Her mother had, and her sister too. They had helped make her into the person she was today, whether or not they wanted to take responsibility for that. And she had done the same for both of them.

"You should visit," Lin said. They were sitting on one end of Su's ridiculously large table; her sister did nothing by halves. Lin cleared her throat and continued. "Republic City. It's changed a lot since you left."

"Yeah," Toph said, her elbows on her knees, her back slouched. She ticked her points off on her fingers. "It's dirtier, more dangerous, and louder.

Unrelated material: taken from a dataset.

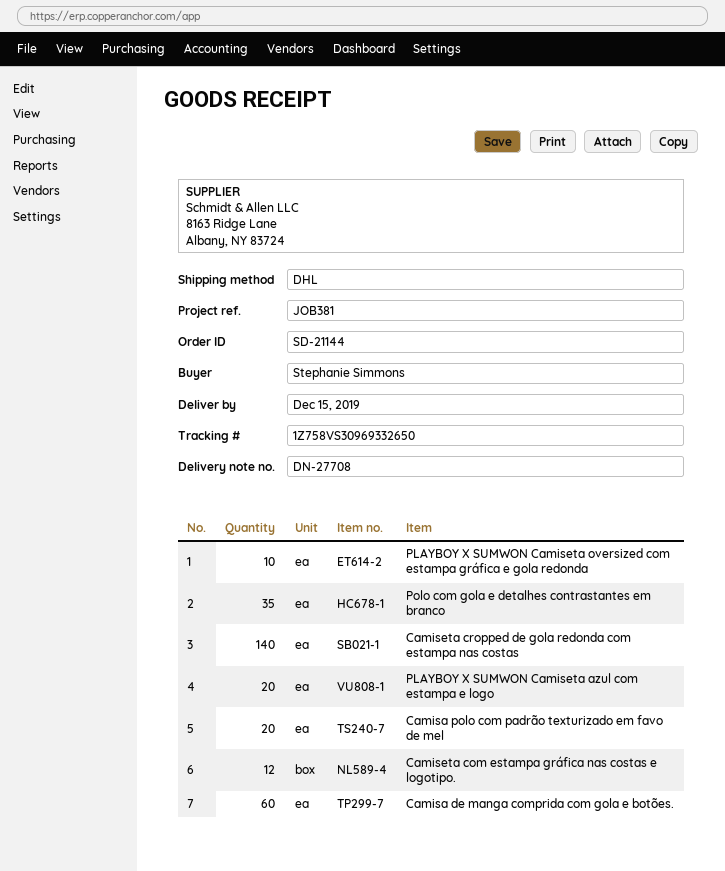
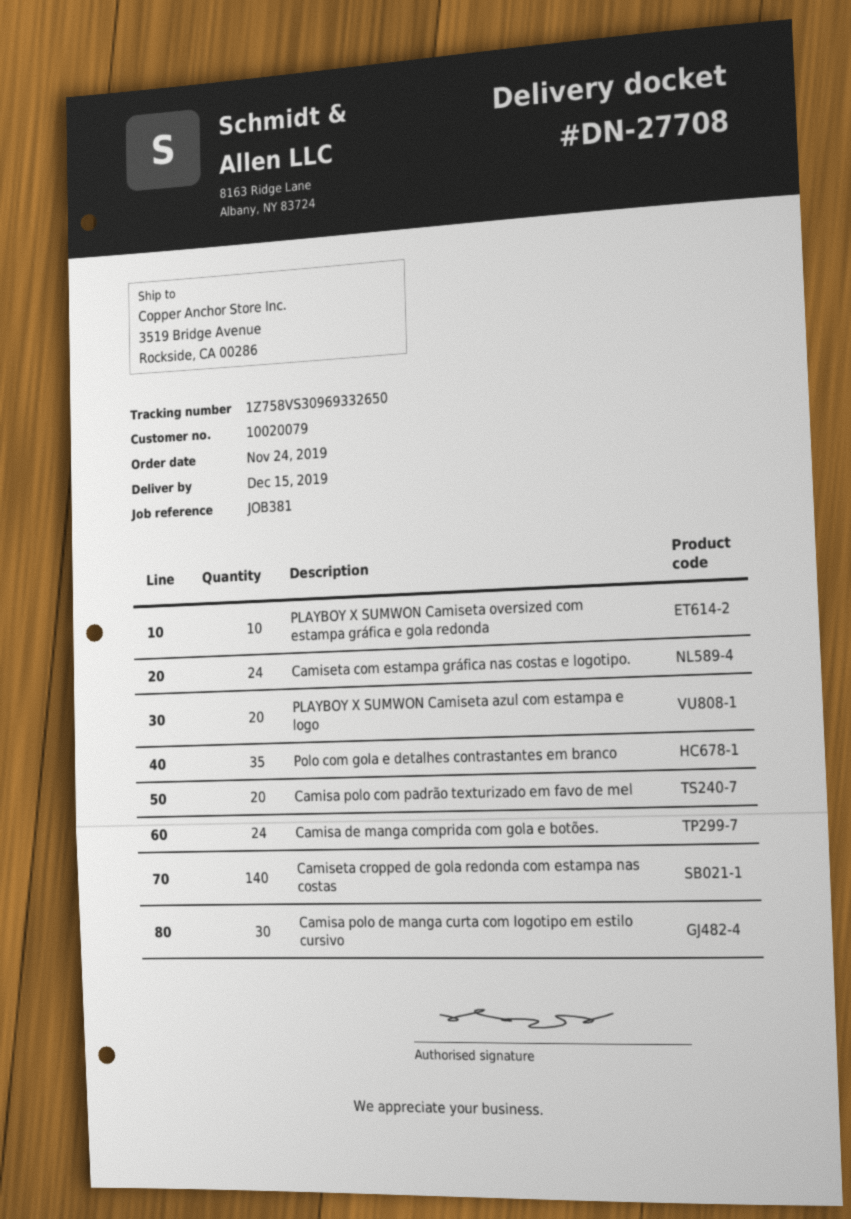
Camiseta com estampa gráfica nas costas e logotipo.: 12 -> 24
Camisa de manga comprida com gola e botões.: 60 -> 24
Camisa polo de manga curta com logotipo em estilo cursivo: none -> 30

Great vacation spot!"

"Mom, you live in a swamp," Lin pointed out, and Su laughed.

"I bet a lot of my old haunts aren't there anymore," Su said, with a nostalgic look.

"Not many," Lin agreed. "When Korra opened the spirit portals, a lot changed in the city. Some of it... probably for the better."

"I think I'd like to see that," Suyin said. Lin lifted a hand to her scarred cheek, and then let her fingers drop. She hardly felt the raised edges anymore.

"I bet Katara would be surprised to see you," Lin continued, looking at her mother.

"Don't push it," Toph said, and she picked something out of her teeth. Her daughters waited until she finished. "It might be nice to see my grandkids beat her grandkids, though. I bet that'd be a good fight."

"Mom!" Lin and Suyin said together, and Toph laughed, clutching at her stomach in amusement.

"I'd bet on Opal any day," Suyin said proudly, and Lin raised her glass in salute.

They had a lot of catching up to do.